Artículo 35. Medidas de protección de la salud.

  1. La Agencia Española de Medicamentos y Productos Sanitarios y las demás autoridades sanitarias competentes, cuando consideren que un producto sanitario, un producto a medida o un grupo de productos determinados, correctamente instalados, mantenidos y utilizados conforme a su finalidad prevista, puedan comprometer la salud y/o la seguridad de los pacientes, usuarios o la de terceras personas, procederán a adoptar las medidas cautelares adecuadas previstas en el artículo 26 de la Ley 14/1986, de 25 de abril, y en el artículo 99 de la Ley 29/2006, de 26 de julio.
  • Ministerio de Sanidad y Consumo: es el que ha efectuado las grandes líneas de vacunación aunque en este caso no están exentas cada una de las distintas Comunidades Autónomas que al final han sido quienes han ejecutado los planes de vacunación

2º.- Podemos considerar a la vacuna como un producto defectuoso. En ese caso aplicaremos la Ley de Productos Defectuosos.

¿QUÉ SE PUEDE RECLAMAR?

Si la reclamación la iniciamos por vía de responsabilidad patrimonial podemos reclamar cualquier daño que se pueda demostrar ha existido en relación con la inoculación de la vacuna. Especialmente podremos reclamar la pérdida del feto, así como los daños que estén íntimamente ligados.

El problema de la reclamación por producto defectuoso es que existe una limitación en cuanto a la cuantificación:

Artículo 141. Límite de responsabilidad.

La responsabilidad civil del productor por los daños causados por productos defectuosos, se ajustará a las siguientes reglas:

  1. a) De la cuantía de la indemnización de los daños materiales se deducirá una franquicia de 500,00 euros.
  2. b) La responsabilidad civil global del productor por muerte y lesiones personales causadas por productos idénticos que presenten el mismo defecto tendrá como límite la cuantía de 63.106.270,96 euros.

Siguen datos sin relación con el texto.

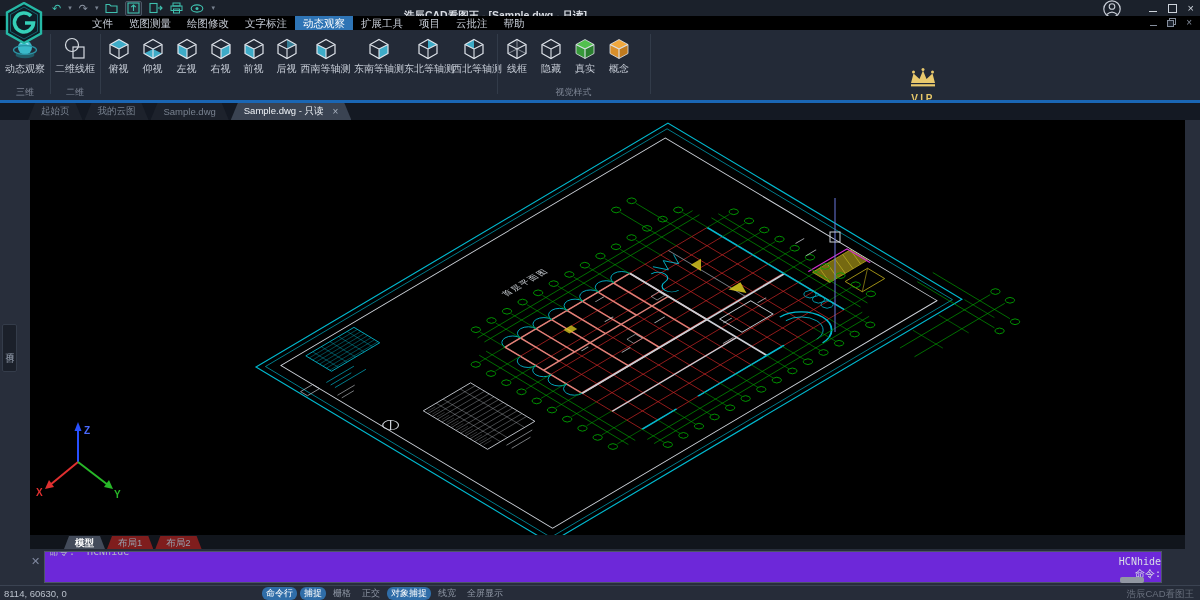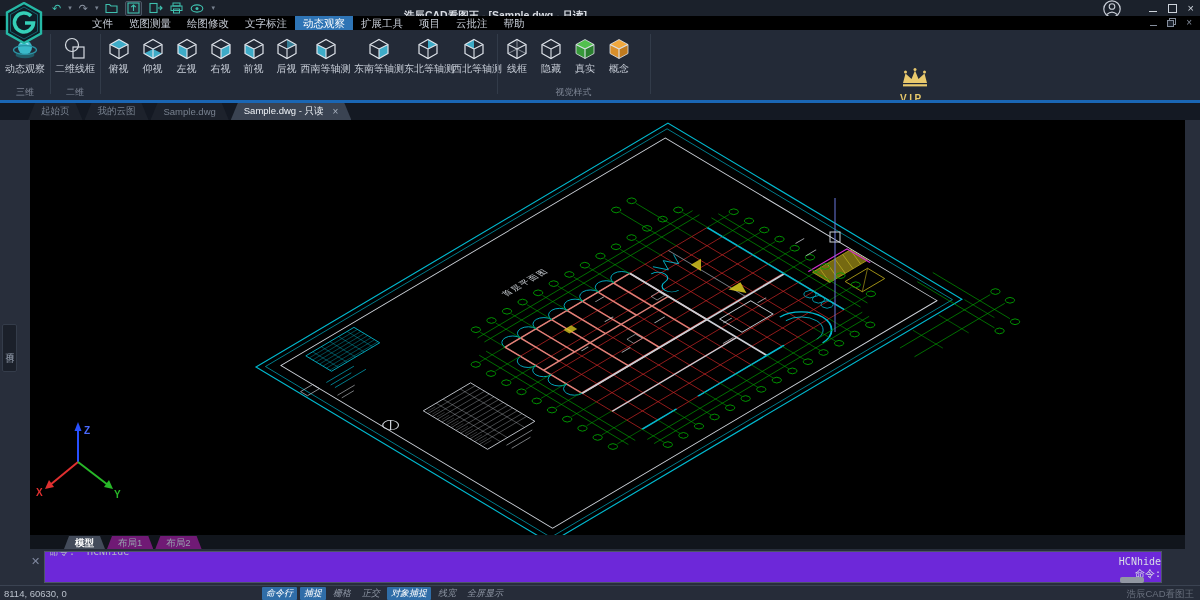"VIP" #vip { text-align: none -> center }
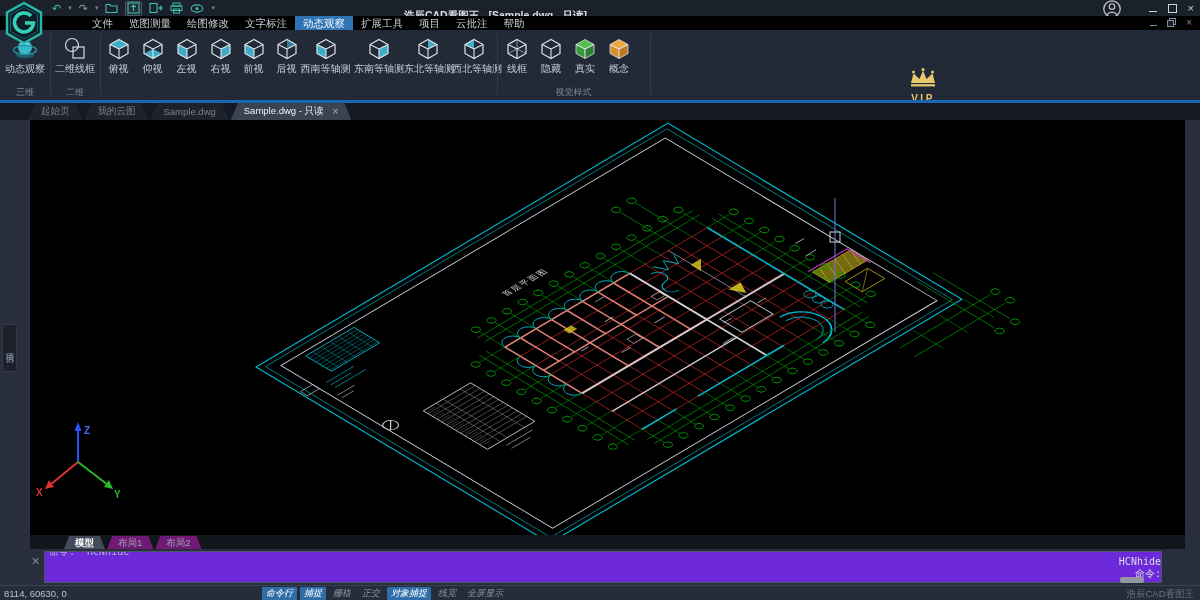"布局1" .ltab { background: #701a75 -> #7f1d1d }
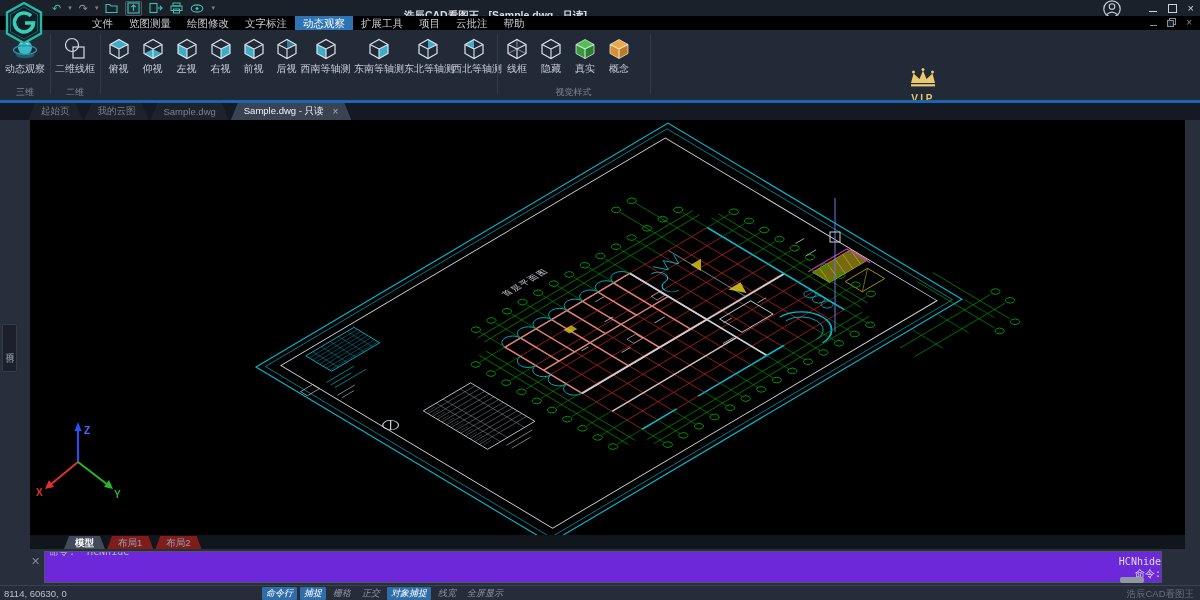"命令行" .toggle { border-radius: 1px -> 6px; font-style: italic -> none }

¿QUÉ TIEMPO TENEMOS PARA RECLAMAR?

Si la reclamación la realizamos en vía patrimonial tenemos un año desde el momento en se produjo el aborto, o bien desde que se pudo establecer esa relación de causalidad.

Si consideramos la vacuna como un producto defectuoso tendríamos tres años desde la fecha en que el perjudicado sufrió el perjuicio. Sin embargo, tenemos el límite de 10 años, a contar desde la fecha en que se hubiera puesto en circulación el producto concreto causante del daño, a menos que, durante ese período, se hubiese iniciado la correspondiente reclamación judicial.